2013-03-13 Thread John . Florian
 From: Rahul Sundaram methe...@gmail.com
 
 On 03/12/2013 08:17 PM, Jasper St. Pierre wrote:
  What is the point of the RPM changelog then?
 
 RPM changelog is for packaging changes.  Bodhi update notes are for the 
 user.  They are not merely redundant copies of the same information.

I see both sides of this argument.  When I have my admin hat on, I really 
don't want to have to consult bodhi, which requires a net connection when 
I could simply do an 'rpm -q --changelog foo'.  However, with my dev hat 
on, I can see the argument the other way.  In my local packaging, my rpm 
changelogs are a mixture.  If V is bumped the changelog describes the 
diffs between the new V and the old V.  If R is bumped, the changelog most 
likely describes something that changed in the spec only.

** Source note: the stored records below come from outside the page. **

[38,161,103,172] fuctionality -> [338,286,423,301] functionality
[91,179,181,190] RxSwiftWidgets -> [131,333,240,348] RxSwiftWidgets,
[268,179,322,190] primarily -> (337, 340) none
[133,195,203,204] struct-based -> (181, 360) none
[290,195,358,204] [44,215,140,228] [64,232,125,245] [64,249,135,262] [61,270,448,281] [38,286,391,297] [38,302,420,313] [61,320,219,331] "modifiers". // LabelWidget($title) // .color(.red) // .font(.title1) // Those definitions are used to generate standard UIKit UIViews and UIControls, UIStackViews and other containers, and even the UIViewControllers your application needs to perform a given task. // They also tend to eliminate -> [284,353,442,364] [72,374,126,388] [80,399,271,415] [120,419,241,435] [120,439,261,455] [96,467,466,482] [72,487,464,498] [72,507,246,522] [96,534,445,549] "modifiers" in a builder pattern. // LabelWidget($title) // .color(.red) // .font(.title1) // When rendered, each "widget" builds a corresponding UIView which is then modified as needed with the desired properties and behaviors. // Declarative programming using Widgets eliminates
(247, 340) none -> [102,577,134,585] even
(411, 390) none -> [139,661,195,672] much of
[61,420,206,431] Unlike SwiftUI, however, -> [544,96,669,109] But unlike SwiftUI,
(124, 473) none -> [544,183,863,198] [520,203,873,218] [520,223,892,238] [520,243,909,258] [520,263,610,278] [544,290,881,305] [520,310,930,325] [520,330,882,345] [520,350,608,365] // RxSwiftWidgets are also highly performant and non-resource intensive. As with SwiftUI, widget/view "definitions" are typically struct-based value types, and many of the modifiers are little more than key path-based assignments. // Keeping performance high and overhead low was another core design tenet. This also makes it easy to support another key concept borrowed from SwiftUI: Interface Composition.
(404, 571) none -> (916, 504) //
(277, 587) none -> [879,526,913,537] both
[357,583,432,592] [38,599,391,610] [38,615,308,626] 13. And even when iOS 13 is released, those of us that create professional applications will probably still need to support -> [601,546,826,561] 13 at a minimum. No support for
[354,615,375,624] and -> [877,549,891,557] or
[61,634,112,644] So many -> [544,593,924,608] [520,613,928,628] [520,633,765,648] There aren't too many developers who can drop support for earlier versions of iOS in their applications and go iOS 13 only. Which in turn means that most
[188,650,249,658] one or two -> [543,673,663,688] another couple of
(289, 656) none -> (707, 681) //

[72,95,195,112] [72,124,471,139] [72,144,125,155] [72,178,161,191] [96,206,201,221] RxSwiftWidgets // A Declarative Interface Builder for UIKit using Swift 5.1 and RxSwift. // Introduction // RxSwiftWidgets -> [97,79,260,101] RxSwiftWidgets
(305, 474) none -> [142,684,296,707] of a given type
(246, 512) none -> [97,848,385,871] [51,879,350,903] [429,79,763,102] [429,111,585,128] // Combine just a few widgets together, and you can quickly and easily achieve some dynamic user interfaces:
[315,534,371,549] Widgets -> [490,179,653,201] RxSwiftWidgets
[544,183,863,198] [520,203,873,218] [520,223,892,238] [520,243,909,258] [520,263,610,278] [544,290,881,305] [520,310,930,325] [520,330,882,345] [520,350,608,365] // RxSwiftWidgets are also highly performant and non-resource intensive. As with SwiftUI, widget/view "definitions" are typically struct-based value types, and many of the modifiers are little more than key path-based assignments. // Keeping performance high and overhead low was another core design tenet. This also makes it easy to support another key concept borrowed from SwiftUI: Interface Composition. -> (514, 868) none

That's me and what I feel is proper (for local packaging) though. However, 
I would strongly suggest that if Fedora policy is to have the rpm 
changelog only cover R changes and not V changes, let's please amend this 
bit to make it much more explicit and clear to the reader, perhaps even 
providing the bodhi URL:

man rpm(8)

PACKAGE QUERY OPTIONS:
   --changelog
  Display change information for the package.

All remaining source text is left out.